A study conducted by the University of Michigan says a lot of Americans are sceptical about “global warming”, but fewer of them are sceptical about “climate change”. “Wording matters” is the message from the lead author Jonathon Schuldt from the UM Dept. of Psychology. The results indicate that 74% of people though the problem was real if asked about the world’s temperature changing and a “phenomenon called climate change”. But the percentage was reduced to 68 when it was referred to as “global warming”.
This seems very plausible to me. A lot of people will make comments about a “lack of global warming” if you talk to them during an extremely cold period. But the more neutral expression “climate change” also describes cold spells or increased extreme weather events as a result of the overall changes to the planet.
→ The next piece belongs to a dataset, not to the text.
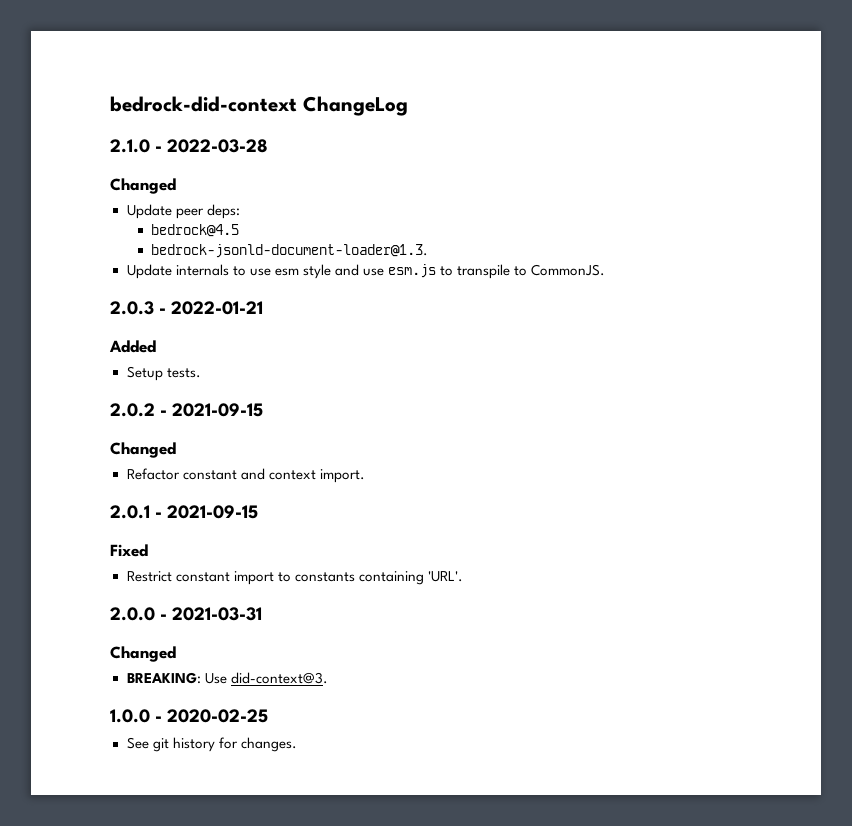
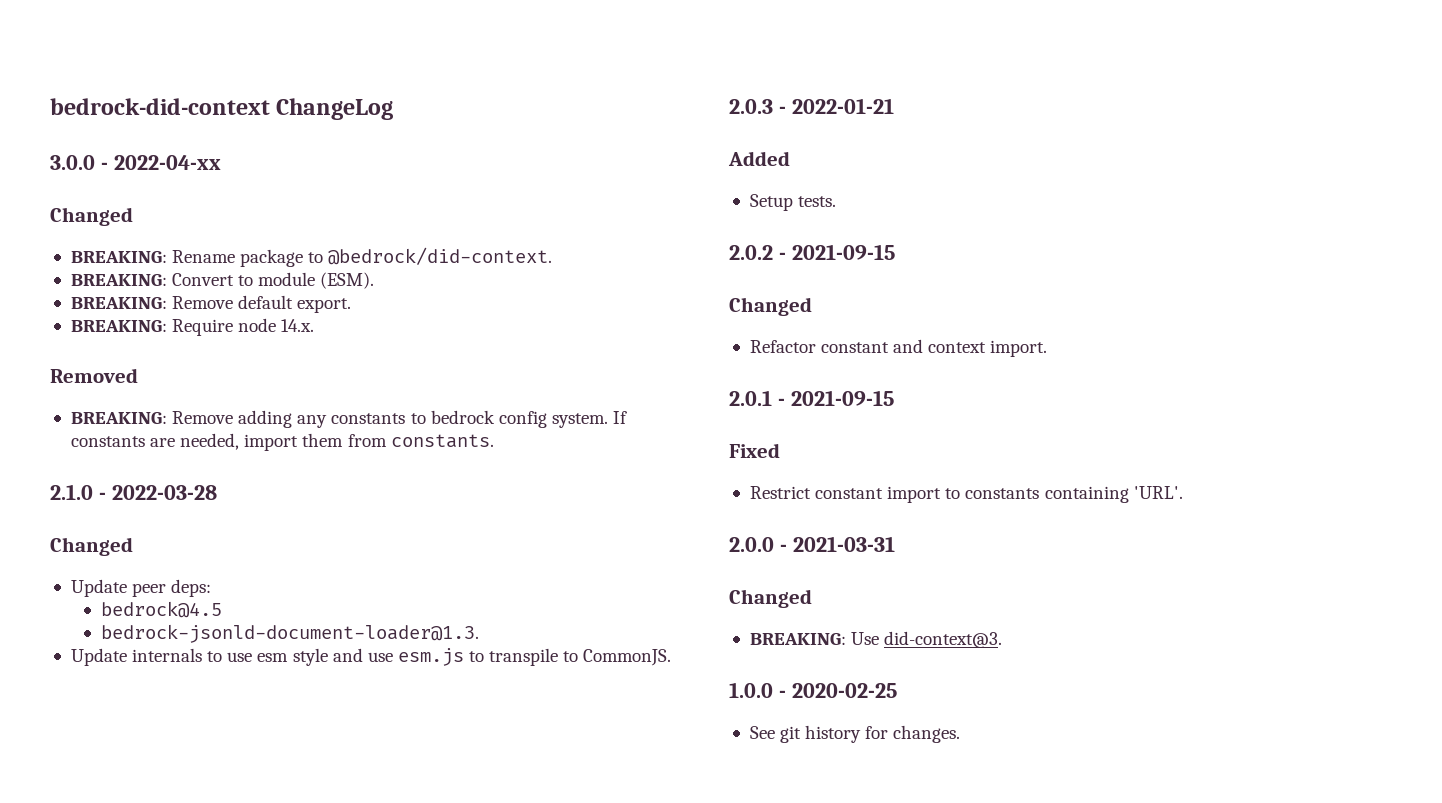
(408, 106) none -> [50,155,221,170] [50,207,133,226] [70,247,553,267] [70,272,375,289] [70,295,352,313] [70,318,315,336] [50,368,138,383] [70,410,628,428] [70,433,494,451] // 3.0.0 - 2022-04-xx // Changed // BREAKING: Rename package to @bedrock/did-context. // BREAKING: Convert to module (ESM). // BREAKING: Remove default export. // BREAKING: Require node 14.x. // Removed // BREAKING: Remove adding any constants to bedrock config system. If constants are needed, import them from constants.

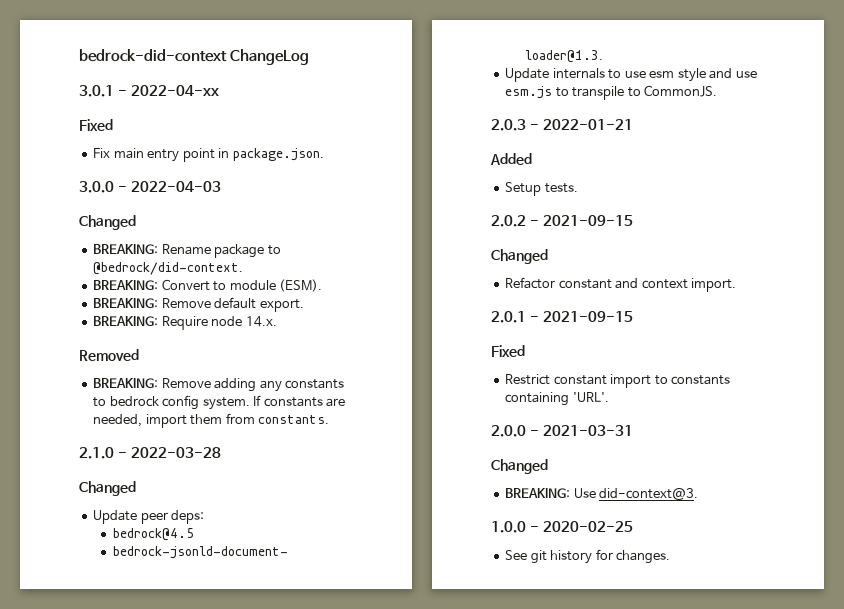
(394, 109) none -> [79,85,219,97] [79,119,113,131] [93,148,324,162] // 3.0.1 - 2022-04-xx // Fixed // Fix main entry point in package.json.
[113,155,221,170] 2022-04-xx -> [130,181,221,192] 2022-04-03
The study also has some interesting conclusions about differences between Democrats and Republicans in terms of use of language and response to different terms. You can read the abstract for yourselves online in the Public Opinion Quarterly.
Let me just give you one encouraging conclusion.
“The good news is that Americans may not be as polarized on the issue as previously though. The extent of the partisan divide on this issues depends heavily on question wording”, says one of the authors, Norbert Schwarz.